Figure 4 Proportion of abundance of common shorebird species by A)Size category and by species within each category (B and C). The darker colors indicate the less abundant species. Sl = Salango. Gu = Guascama. Sn = Sanquianga. Am = Amarales. Ta = Tapaje. Is = Iscuandé.

Six out of eight species had a higher probability of presence in the Iscuandé mouth (Figure 5), N. phaeopus had a similar probability in all the mouths, and A. macularia a lower probability in the Salango and mouth of Iscuandé. Within the SNNP the six species (T. semipalmata, T. melanoleuca, P. squatorola, C. mauri/pusilla, Ch. Wilsonia, and Ch. Semipalmatus) show differences between the mouths. In general, in the Guascama and Sanquianga mouths the probability of presence is higher for the six species, although only for T. semipalmata the difference between these mouths is significant. Charadrius wilsonia has a significantly lower than average probability of presence. Table 1 shows the average values of the probability of presence with its standard error of the eight species.

Figure 5 Spatial variation in the probability of the presence of eight species of shorebirds in five mouths of the PNNS (Sl = Salango, Gu = Guascama, Sn = Sanquianga, Am = Amarales, and Ta = Tapaje) and IS (Iscuandé). The points represent the average of each mouth and the bars the 95% confidence intervals. The dotted line and the number below each species is the global average probability of occurrence for the entire study area.

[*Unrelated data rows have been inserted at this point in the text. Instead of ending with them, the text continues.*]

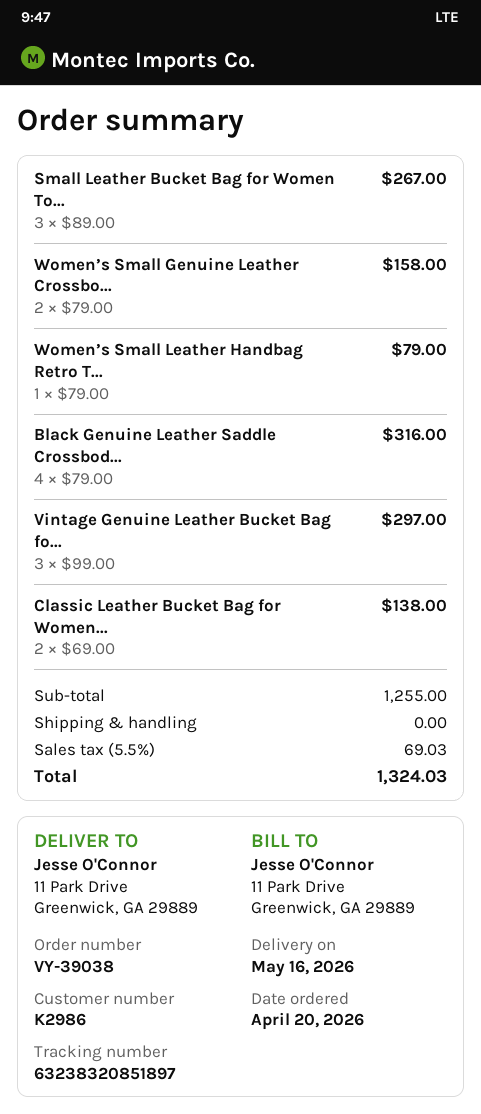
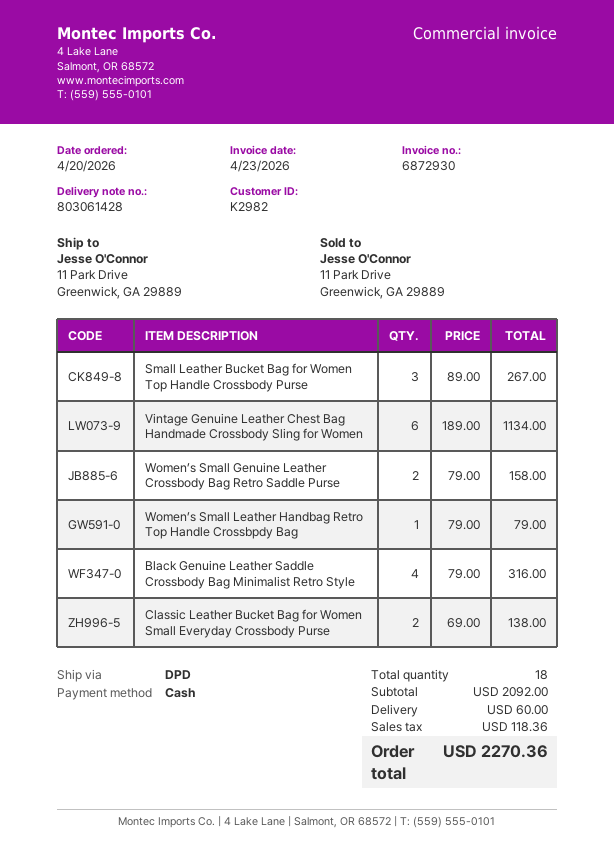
customer number: K2986 -> K2982
Vintage Genuine Leather Bucket Bag fo...: 3 x 99.00 = 297.00 -> none
Vintage Genuine Leather Chest Bag Handmade Crossbody Sling for Women: none -> 6 x 189.00 = 1134.00
subtotal: 1255.00 -> 2092.00
shipping: 0.00 -> 60.00
tax: 69.03 -> 118.36
total: 1324.03 -> 2270.36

Table 1 Average probability and standard error (SE) of the presence of eight species of common shorebirds in five mouths of the Sanquianga National Natural Park (Sl = Salango, Gu = Guascama, Sn = Sanquianga, Am = Amarales, and Ta = Tapaje) and the mouth of Iscuandé (Is).

Regarding density (Figure 6, Table 2), six species (T. semipalmata, T. melanoleuca, P. squatorola, C. mauri/pusilla, Ch. wilsonia, and Ch. semipalmatus) have a significantly higher density in the mouth of Iscuandé, while in the mouths of the SNNP the density is lower than average. Numenius phaeopus and A. macularius do not show significant differences in the six mouths studied, although the latter does show a higher density than the average in the Tapaje mouth.

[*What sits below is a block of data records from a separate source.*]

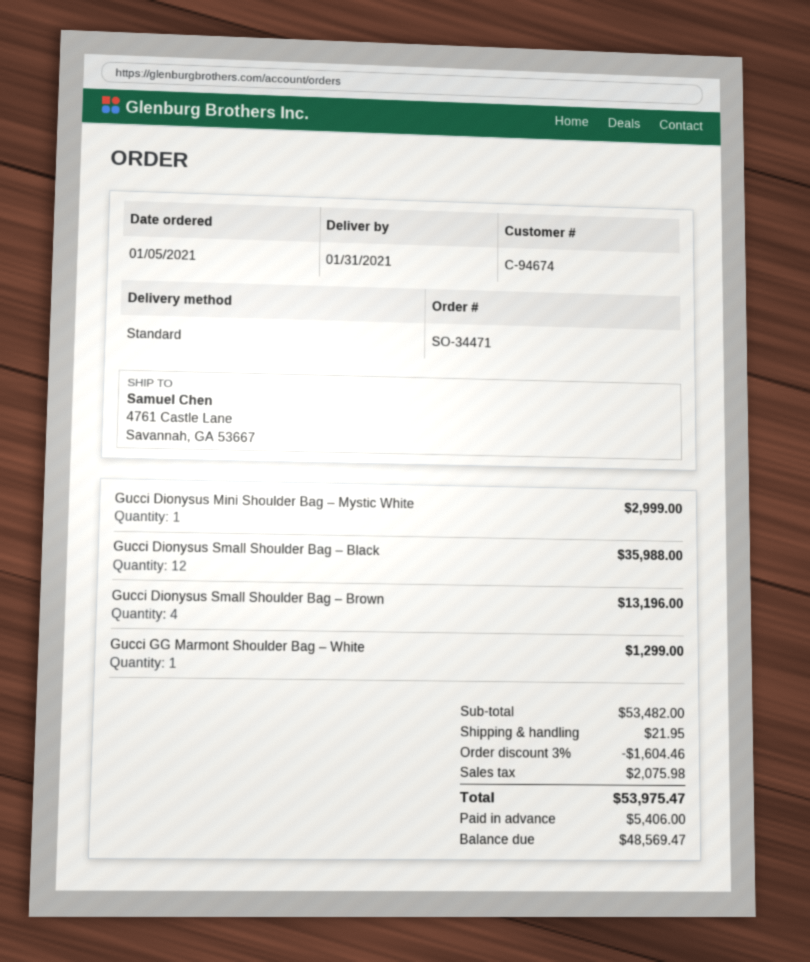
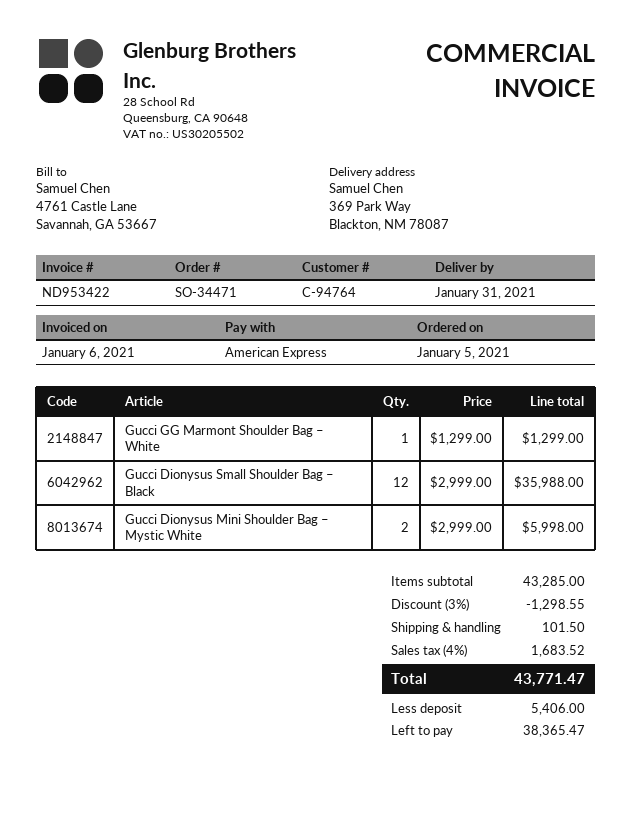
customer number: C-94674 -> C-94764
ship to: 4761 Castle Lane, Savannah, GA 53667 -> 369 Park Way, Blackton, NM 78087
Gucci Dionysus Mini Shoulder Bag – Mystic White: 1 for 2999.00 -> 2 for 5998.00
Gucci Dionysus Small Shoulder Bag – Brown: 4 for 13196.00 -> none
subtotal: 53482.00 -> 43285.00
discount: 3% = 1604.46 -> 3% = 1298.55
shipping: 21.95 -> 101.50
tax: 2075.98 -> 1683.52
total: 53975.47 -> 43771.47
balance: 48569.47 -> 38365.47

Figure 6 Spatial variation in the density of eight species of shorebirds in five mouths of the SNNP (Sl = Salango, Gu = Guascama, Sn = Sanquianga, Am = Amarales, and Ta = Tapaje) and IS (Iscuandé). The points represent the average of each mouth and the bars the 95 % confidence intervals. The dotted line and the number below each species is the overall average density for the entire study area.

Table 2 Average and standard error (SE) of the density of eight species of common shorebirds in five mouths of the Sanquianga National Natural Park (Sl = Salango, Gu = Guascama, Sn = Sanquianga, Am = Amarales, and Ta = Tapaje) and the mouth of Iscuandé (Is).

DISCUSSION

The conservation of migratory species requires sets of sites that can offer habitat for multiple species (^{Senner et al., 2017}). 10 years of counting at two important sites in the Pacific Americas Flyway: the Sanquianga National Natural Park and the mouth of Iscuandé River show that although they are contiguous basins, the composition of shorebirds in these two sites is very different. Six out of eight common species had a higher probability of being recorded and a higher density in Iscuandé, while the remaining two species, A. macularius and N. phaeopus, had a higher probability of presence and density within the SNNP. In addition to species turnover, the accumulated abundance of shorebird individuals showed a greater contribution from small birds in Iscuandé, mainly Calidris mauri and C. pusilla. These results show that SNNP and IS offer habitat for communities composed of different shorebird species and sizes and that their role in site conservation would be complementary.

Other studies have also found differential patterns for the spatial size distribution of this group of birds. For example, in the Bay of Panama, the species of the genus Calidris tend to be concentrated in the outermost sectors of the Bay (Kauffman et al., 2018), while large birds may occupy areas closer to the mangrove. The results of the present study suggest that these patterns of differential distribution of small species are also met in the north of Nariño with a more equitable distribution of large and small birds in SNNP and predominance of small birds in IS. The differences in the composition of the shorebird community between PNSS and IS can be caused by multiple factors, including those specific to the life history of species, including their size, feeding mode, and vulnerability to predators (^{Johnston-González, 2019}) and habitat conditions, in particular the size of the sites and availability of resources in the habitat (^{Jiménez, 2013}), the risk of predation (^{Martins et al., 2015}; ^{Hope, 2018}), and its proximity to the ocean (^{Martínez-Curci et al., 2015}). For example, during post-breeding migration, Calidris mauri selects areas with less proximity to vegetation (Hope, 2018), something that is interpreted as selecting the area with the lowest risk of predation. In this sense, the predominance of small shorebirds in IS could be the result of the selection of large localities, of more than 500 ha, that offer a greater contiguous area of habitat and concentration of resources in the same place as well as less vulnerability to predators. These conditions may attact the flocks of birds such as those formed by the small species of Calidris.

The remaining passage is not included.